Noah nodded. “When I wave,” he said, “please stop digging. That means I’ve seen him. I don’t want the shovel – the teeth to …”

“Sure. I understand. Your father and me were good friends. Remember? I used to come to make the fire in your house on Saturday mornings. You were so high then.…”

“I remember.”

“That Itzik, he was always full of … If you like I’ll bash him in the teeth.”

“I would like. You don’t know how much. But you need your job.”

Noah climbed back on to the rim of the rubbish heap. Paquette waved and started up the motor again. The shovel moved towards the pile.

Itzik yanked at Noah’s trouser leg. “What did you say to him?” he asked.

“Nothing.”

“Nothing! Listen, be reasonable, you must have said
something.”

“He told me that he used to light the fire for us on
shabus.”

“You handed him something.”

Suddenly Noah realized that Itzik’s jaw was level with his foot. That was tempting, but he turned away. Itzik tugged at his trouser leg again. Noah ignored him.

Around two in the afternoon the weather turned again and the sun was reduced to a widening yellow stain in a swirl of grey cloud; but the heat, if anything, got worse. Everything you touched was burning or wet or blistering. Noah tasted the salt on his lips. He kept staring down into that pit that was getting bigger and bigger, but from time to time things started to spin and he had to look away and walk around for a bit. All his nerves sparked like exposed wires. Max’s plane had been delayed. The crowd slimmed out. The kids started up a game of kick-the-can down the street, but kept a spotter watching the crane. Several rumours made the rounds. One said that they had caught the man who had set fire to the office, and another that Wolf had not plunged into the fire but had walked away from it, obviously suffering from amnesia. But Moore, who had seen Wolf rush into the flames, had already been questioned by the police, and as far as Noah knew there was still no proof that the fire had not been an accident.

Those who still remained on the scene around four o’clock began to grumble quite openly. Several of the windows that looked out on the yard were banged shut like a reproach. Would they continue to
dig if they didn’t find the body before dark? Why couldn’t the crane work quicker? A few women brought chairs down from their kitchens and began to gossip and knit in the shade. Discussion groups formed. Louis Berger the bookie said that it was always ten degrees hotter in the ghetto than it was anywhere else in the city. “The weather observatory,” he said, “is on a ritzy lake ten miles out of Montreal. And the building – air-conditioned! Why? Because the
Goy
who runs the joint – a third cousin eighteen times removed of the Mayor – can’t stand the heat.”

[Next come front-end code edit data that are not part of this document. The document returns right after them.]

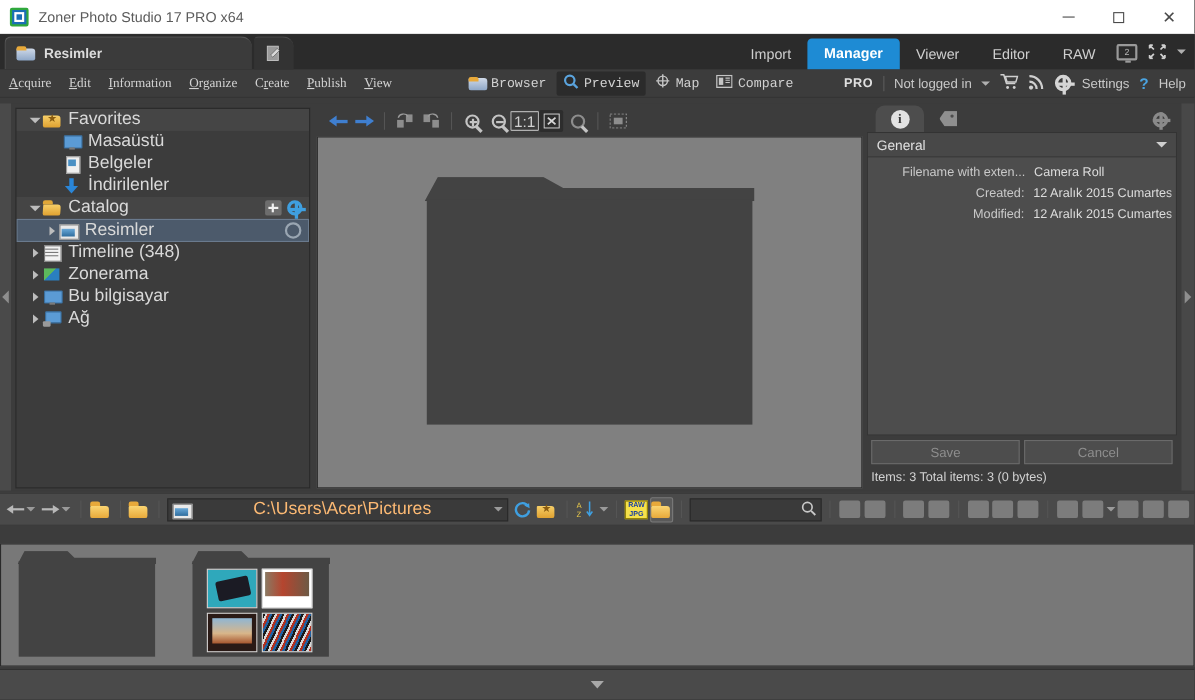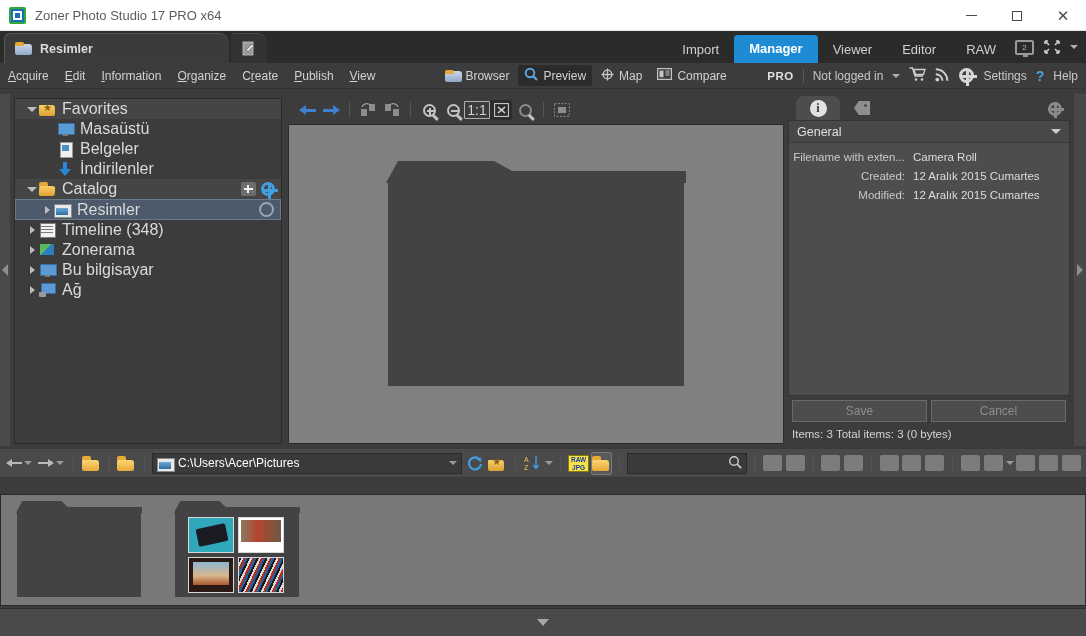--- a/index.html
+++ b/index.html
@@ -80,23 +80,23 @@
   .mon-ico:after{content:"";position:absolute;bottom:-4px;left:6px;width:5px;height:2px;background:#9a9a9a;}
   .expand-ico{ width:16px;height:14px;position:relative; }
   .caret-sm{ width:0;height:0;border-left:4px solid transparent;border-right:4px solid transparent;
              border-top:4px solid #b0b0b0; }
 
   
   .menurow{
     height:26px; background:#3c3c3c; display:flex; align-items:center;
     border-bottom:1px solid #333;
   }
-  .menu-item{ padding:0 8px; font-size:12px; color:#d2d2d2; }
+  .menu-item{ padding:0 8px; font-size:12px; color:#d2d2d2;font-family:Liberation Serif, serif; }
   .menu-item u{ text-decoration:underline; }
-  .view-modes{ display:flex; align-items:center; margin-left:56px; gap:3px;}
+  .view-modes{ display:flex; align-items:center; margin-left:56px; gap:3px;font-family:Liberation Mono, monospace;}
   .vm{ display:flex;align-items:center;gap:5px;padding:2px 6px;font-size:12px;color:#d2d2d2;border-radius:2px;}
   .vm.active{ background:#2b2b2b; }
   .right-menu{ margin-left:auto; display:flex; align-items:center; gap:9px; padding-right:8px;}
   .pro-badge{ font-weight:bold; font-size:11.5px; color:#e0e0e0; letter-spacing:.5px;}
   .vsep{ width:1px;height:14px;background:#5a5a5a; }
   .gear{
     width:15px;height:15px;border-radius:50%;border:3px solid #d6d6d6;position:relative;
   }
   .gear:before{content:"";position:absolute;left:-2px;top:4px;width:17px;height:3px;background:#d6d6d6;}
   .gear:after{content:"";position:absolute;left:4px;top:-2px;width:3px;height:17px;background:#d6d6d6;}
@@ -200,21 +200,21 @@
   .panel-gear{ position:absolute; right:8px; bottom:4px;
                width:14px;height:14px;border-radius:50%;border:3px solid #8a8a8a;}
   .panel-gear:before{content:"";position:absolute;left:-3px;top:3px;width:16px;height:3px;background:#8a8a8a;}
   .panel-gear:after{content:"";position:absolute;left:3px;top:-3px;width:3px;height:16px;background:#8a8a8a;}
   .ibox{ flex:1; background:#4d4d4d; border:1px solid #333; display:flex; flex-direction:column; min-height:0;}
   .sec-head{
     height:22px; background:#484848; border-bottom:1px solid #3a3a3a;
     display:flex; align-items:center; padding:0 8px; color:#e0e0e0; font-size:12.5px;
   }
   .sec-head .cd{ margin-left:auto; width:0;height:0;border-left:5px solid transparent;border-right:5px solid transparent;border-top:5px solid #cfcfcf;}
-  .frows{ padding:5px 4px 0 4px; }
+  .frows{ padding:5px 4px 0 4px;margin-left:27px; }
   .frow{ display:flex; font-size:11.5px; line-height:19px; }
   .fkey{ width:120px; text-align:right; color:#c9c9c9; padding-right:8px; white-space:nowrap; overflow:hidden;}
   .fval{ color:#dcdcdc; white-space:nowrap; overflow:hidden; }
   .ibtns{ display:flex; gap:4px; padding:4px;justify-content:flex-end; }
   .ibtn{ flex:1; height:22px; background:#4d4d4d; border:1px solid #6a6a6a;
          color:#8e8e8e; font-size:12px; display:flex;align-items:center;justify-content:center;}
   .istatus{ font-size:11.5px; color:#d2d2d2; padding:2px 4px 4px 4px; }
 
   
   .addrbar{
@@ -228,21 +228,21 @@
   .na.l:after{content:"";position:absolute;left:0;top:1px;width:0;height:0;border-top:4.5px solid transparent;border-bottom:4.5px solid transparent;border-right:6px solid #b8b8b8;}
   .na.r:before{content:"";position:absolute;left:0;top:4px;width:12px;height:2px;background:#b8b8b8;}
   .na.r:after{content:"";position:absolute;right:0;top:1px;width:0;height:0;border-top:4.5px solid transparent;border-bottom:4.5px solid transparent;border-left:6px solid #b8b8b8;}
   .cd2{ width:0;height:0;border-left:4px solid transparent;border-right:4px solid transparent;border-top:4px solid #9a9a9a;}
   .abtn{ width:25px;height:23px; display:flex;align-items:center;justify-content:center;border-radius:2px;}
   .abtn.sel{ background:#5a5a5a; border:1px solid #7a7a7a;}
   .path-field{
     flex:0 0 310px; height:21px; background:#3a3a3a; border:1px solid #2a2a2a;
     display:flex; align-items:center; padding:0 4px; gap:5px;
   }
-  .path-txt{ font-size:12px; color:#ffffff; flex:1; }
+  .path-txt{ font-size:16px; color:#fdba74; flex:1;text-align:center; }
   .search-field{
     flex:0 0 120px; height:21px; background:#3a3a3a; border:1px solid #2a2a2a;
     display:flex; align-items:center; padding:0 4px;
   }
   .sf-icon{ margin-left:auto; }
   .rawjpg{ width:21px;height:17px;background:#f5e14b;border:1px solid #8a7a00;
            font-size:6.5px;color:#1b3fa0;font-weight:bold;line-height:8px;text-align:center;}
   .gicon{ width:19px;height:16px; background:#8d8d8d; opacity:.75; border-radius:2px;}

Rimstein the rag pedlar, three soiled moth-eaten suits slung over his narrow shoulders, his sorry face worn from the heat and his beard protruding from his chin like a tangle of rusting cord, shook his head sadly. “In such a heat,” he said, “Our People wandered forty years over a desert.”

“And there was no
shmaltz
herring and wine waiting for them in the synagogue after, eh?”

Melech Adler stared inscrutably out of the window of the Cadillac. Itzik came up to him.

“If when you find him,” Melech said, “and there should be a box, I want it. Nobody should look in the box.”

“A box?”

“Listen what I tell you and no questions. Noah shouldn’t … I want the box. Nobody should see.”

A stillness prevailed. “Not even a leaf is moving,” an elderly woman said.

Rimstein turned to Louis. “We are short one man for the evening service,” he said. “So you come to the synagogue tonight. Maybe it’ll bring you luck with the horses.”

“What does God know about Daily Doubles?”

“It is written: ‘I would rather be called a fool all my days than sin one hour before God.’ ”

“Written! Everything’s gotta be written for us Jewboys! When Rabbi Herman comes around trying to scare up some
gelt
for his holy
shakers everything’s gotta be signed in three million carbon copies. Still, he doesn’t do so bad for himself, the old
goniff.”

A few minutes after four Noah saw his father’s feet protruding from under a slab of charred wood. The toes pointed inwards. He waved and Paquette stopped the shovel in mid-air. Noah scrambled down into the pit.

“Art!
ART
! Hey, guys! Quick!”

A roar went up from the crowd.

Windows banged open one after another like shots being fired into the heat. Black policemen made a circle around the heap of rubbish and held back the surging crowd with threats. Several men cursed. The two men who were dressed in white linen opened up the doors to the ambulance and got the stretcher out. About twenty people detached themselves from the crowd and assembled at the back of the ambulance. A few of them had cameras.

“Art!
HEY, ART!”

Noah crouched in the pit and cleared slab after slab of charred wood off his father’s body. He looked up and saw Nat and Lou and Itzik standing on the rim of the pit. They spun around him like figures on a top. Noah stared at the body. Wolf was huddled up and held an iron box to his stomach. A charred wooden beam pressed against his back. His face was distorted. The eyes were opened, the mouth was slack. The clothes were burned but his body was intact. One hand was in the box. The other held on to it grimly. Noah swayed and bit his lips and opened the box. There were several rolls of parchment. Hebrew letters had been meticulously drawn on all of them.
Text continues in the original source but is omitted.